> ASSIGNMENT: The answer must be only the lines below from the one holding "text: Outdoor Dog" down to the one holding "html: none ->", ends included, printed exactly; please omit all pictures.

> DATA TO USE:
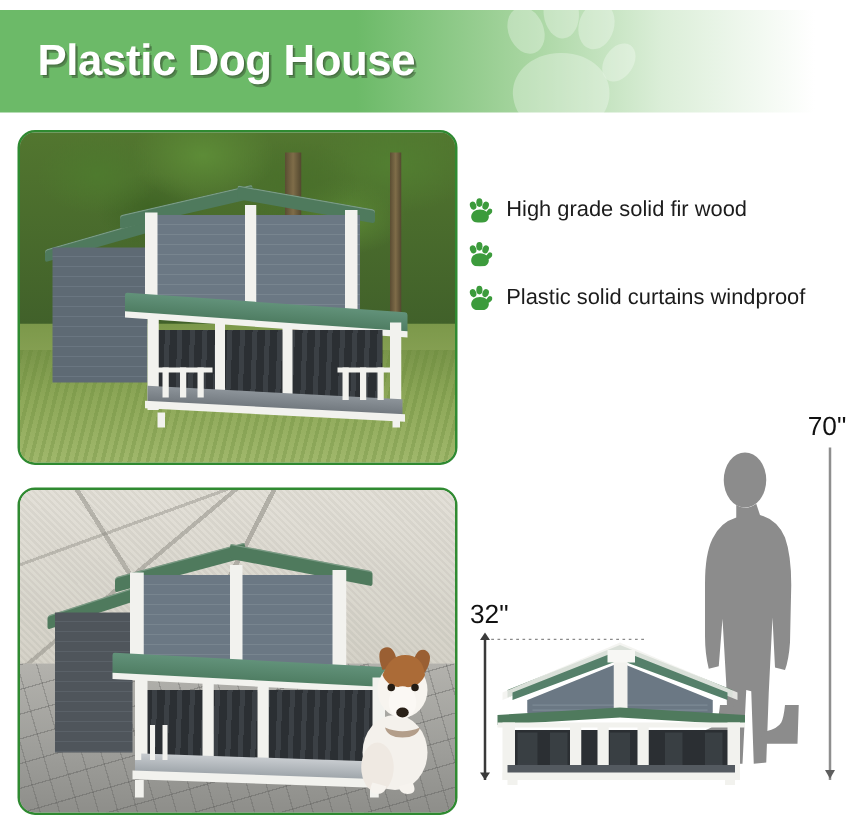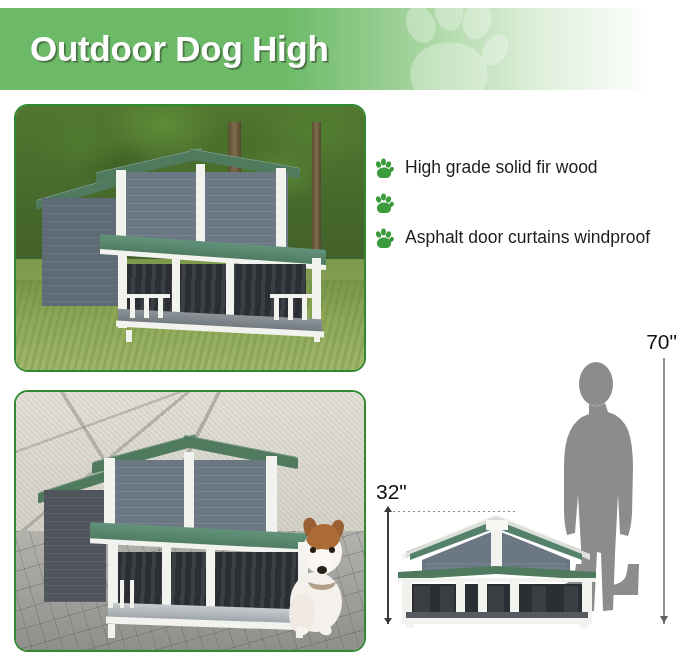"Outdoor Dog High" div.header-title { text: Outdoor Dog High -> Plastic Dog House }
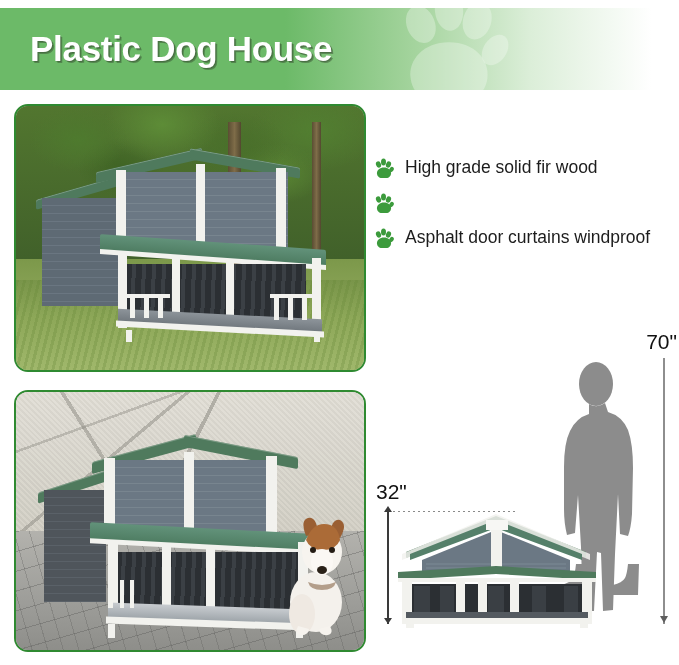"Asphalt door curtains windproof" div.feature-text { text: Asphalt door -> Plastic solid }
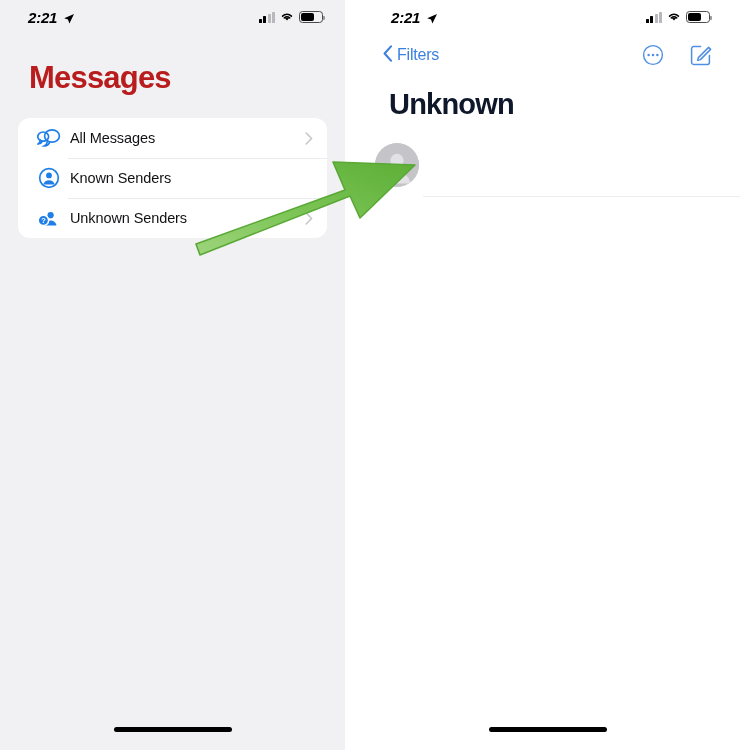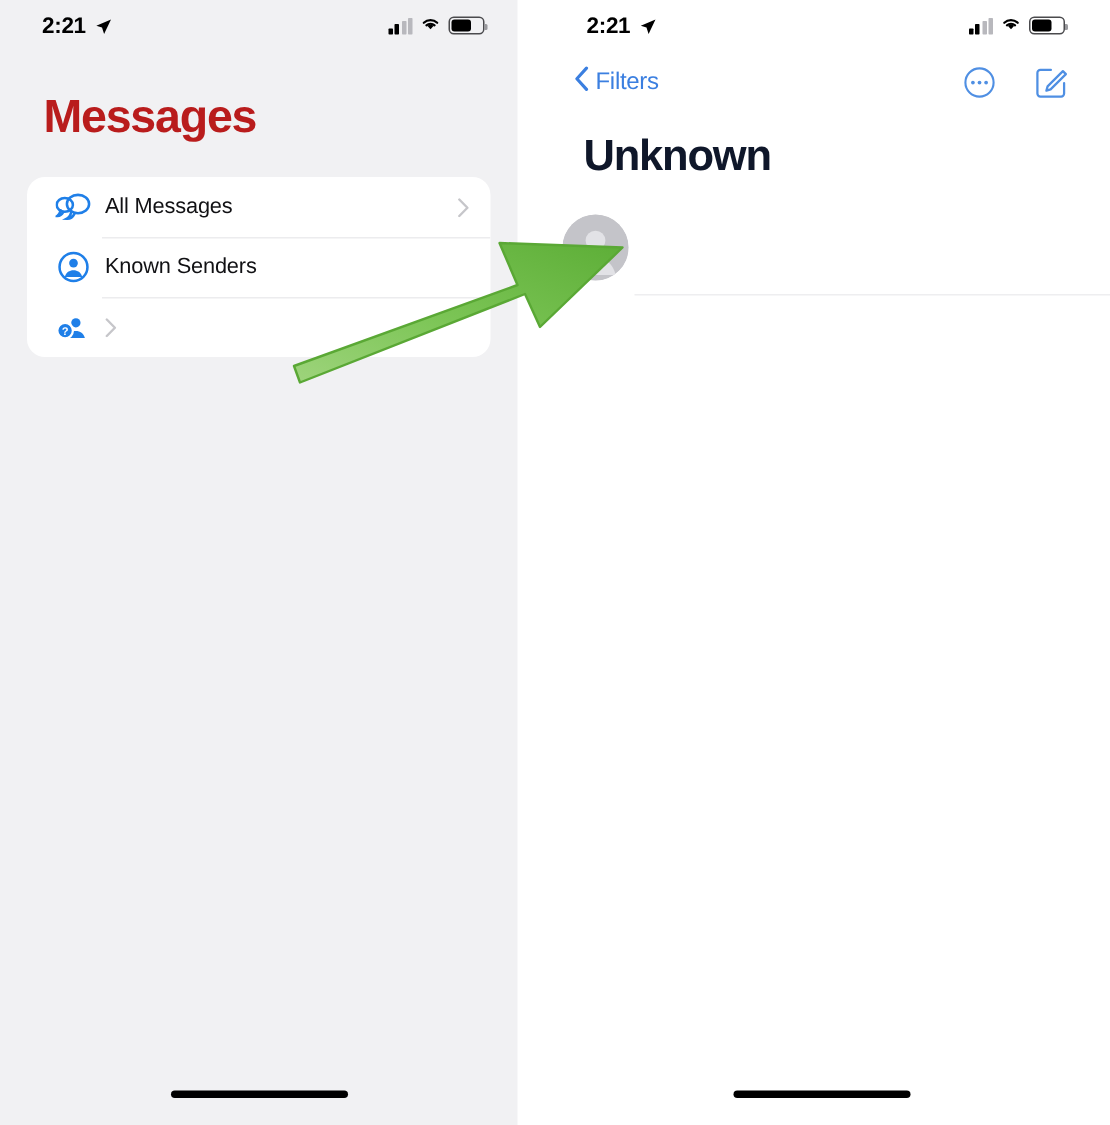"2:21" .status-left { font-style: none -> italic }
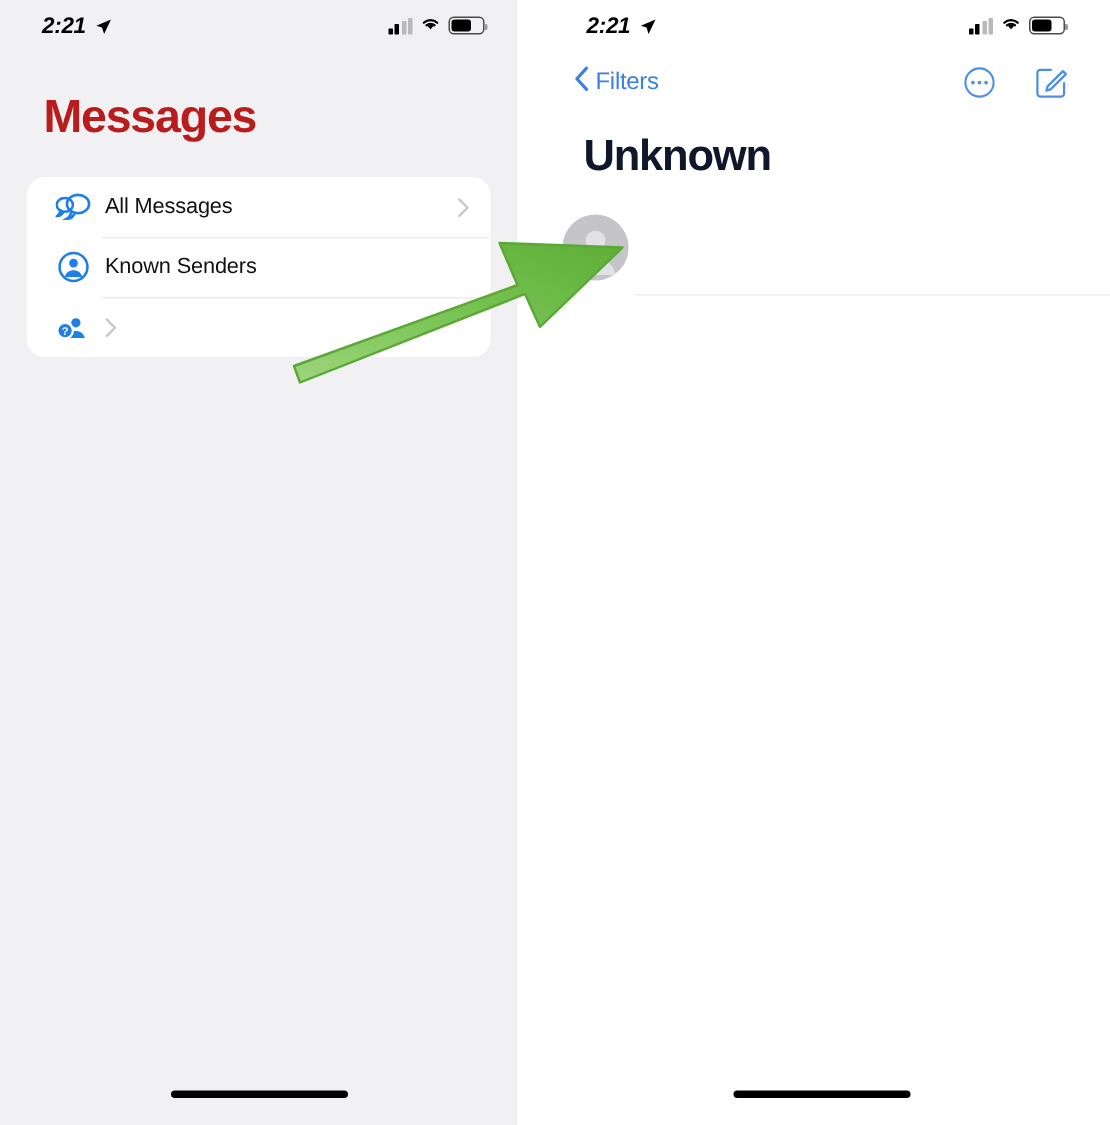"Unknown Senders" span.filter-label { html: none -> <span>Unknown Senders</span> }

--

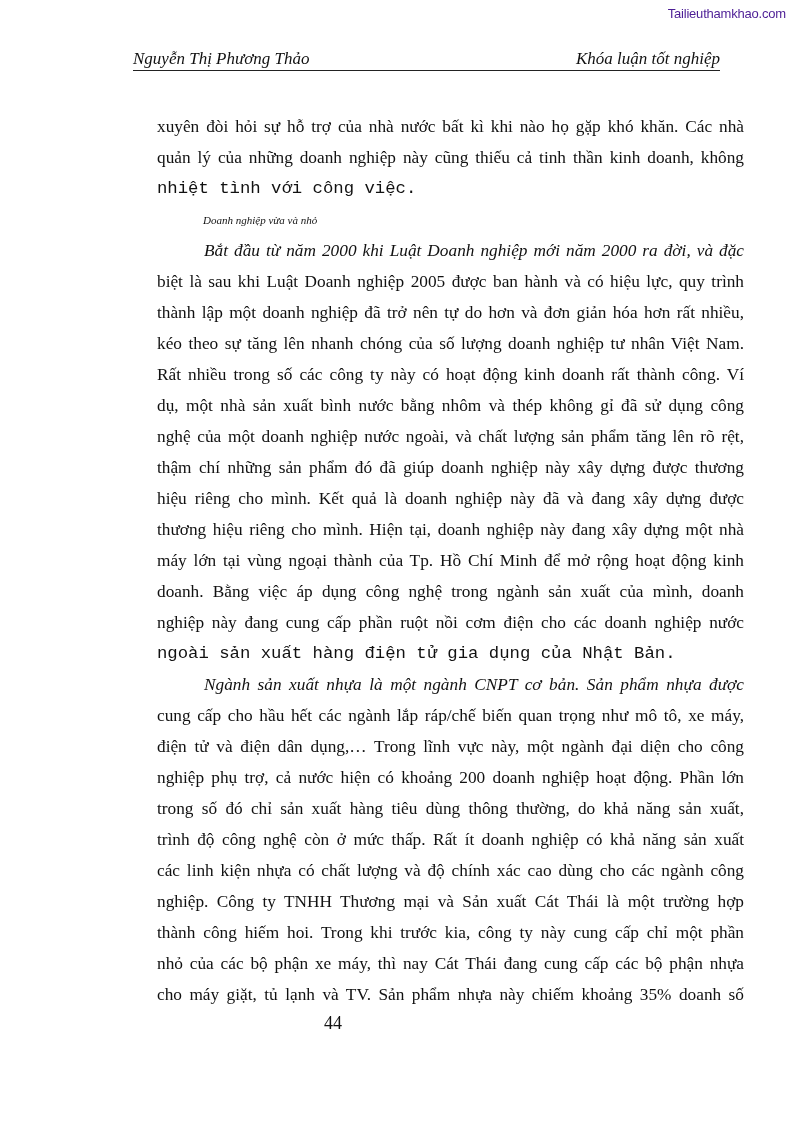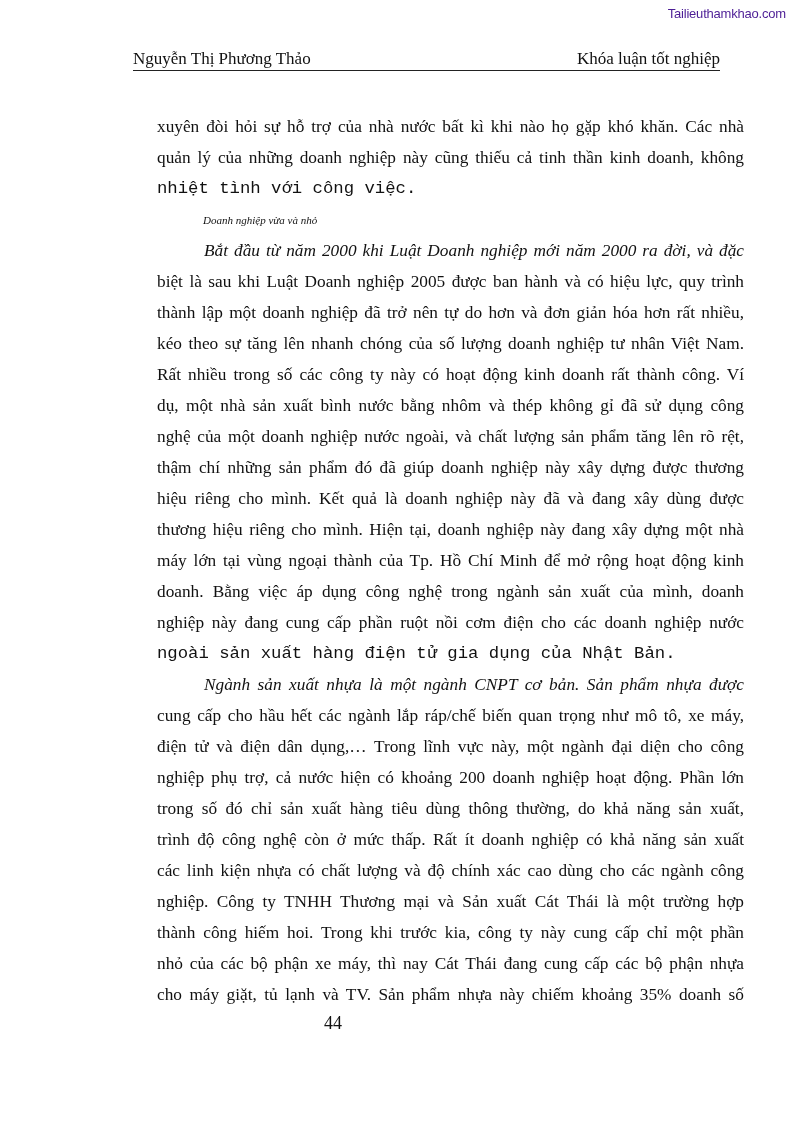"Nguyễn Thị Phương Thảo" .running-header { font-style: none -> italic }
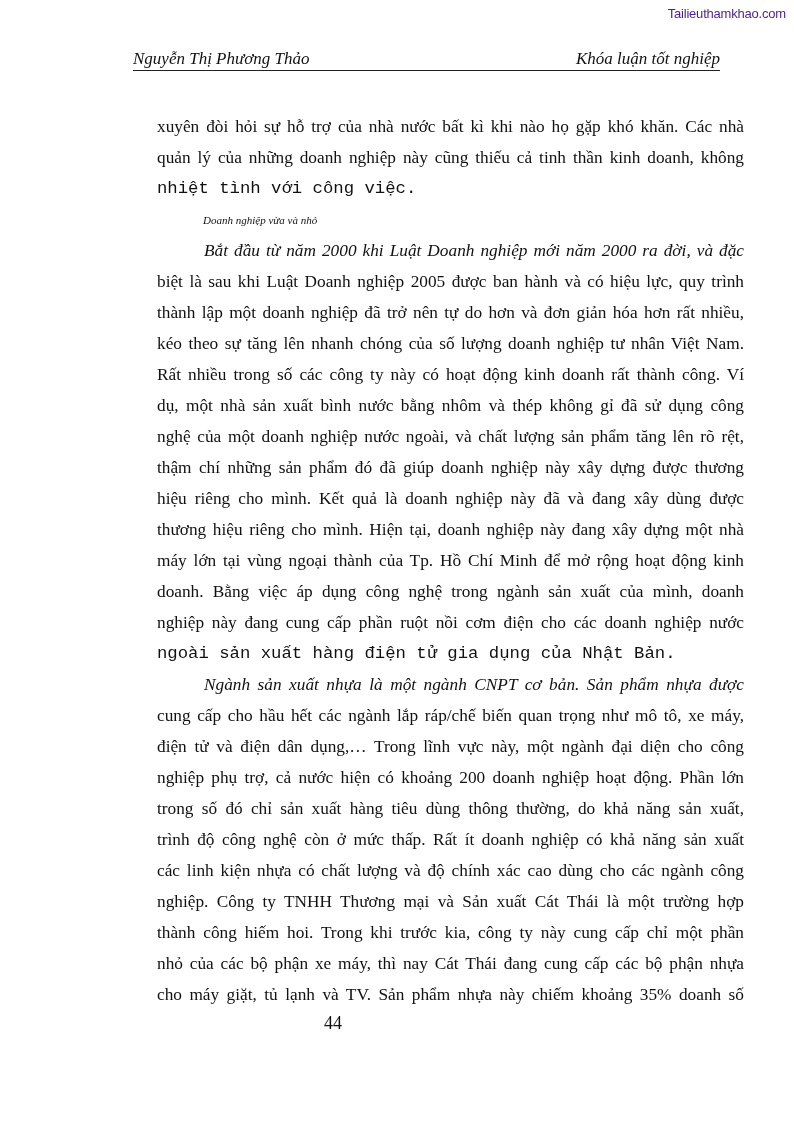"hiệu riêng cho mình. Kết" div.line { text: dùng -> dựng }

> EXERCISE SOLUTION:
"Outdoor Dog High" div.header-title { text: Outdoor Dog High -> Plastic Dog House }
"Asphalt door curtains windproof" div.feature-text { text: Asphalt door -> Plastic solid }
"2:21" .status-left { font-style: none -> italic }
"Unknown Senders" span.filter-label { html: none -> <span>Unknown Senders</span> }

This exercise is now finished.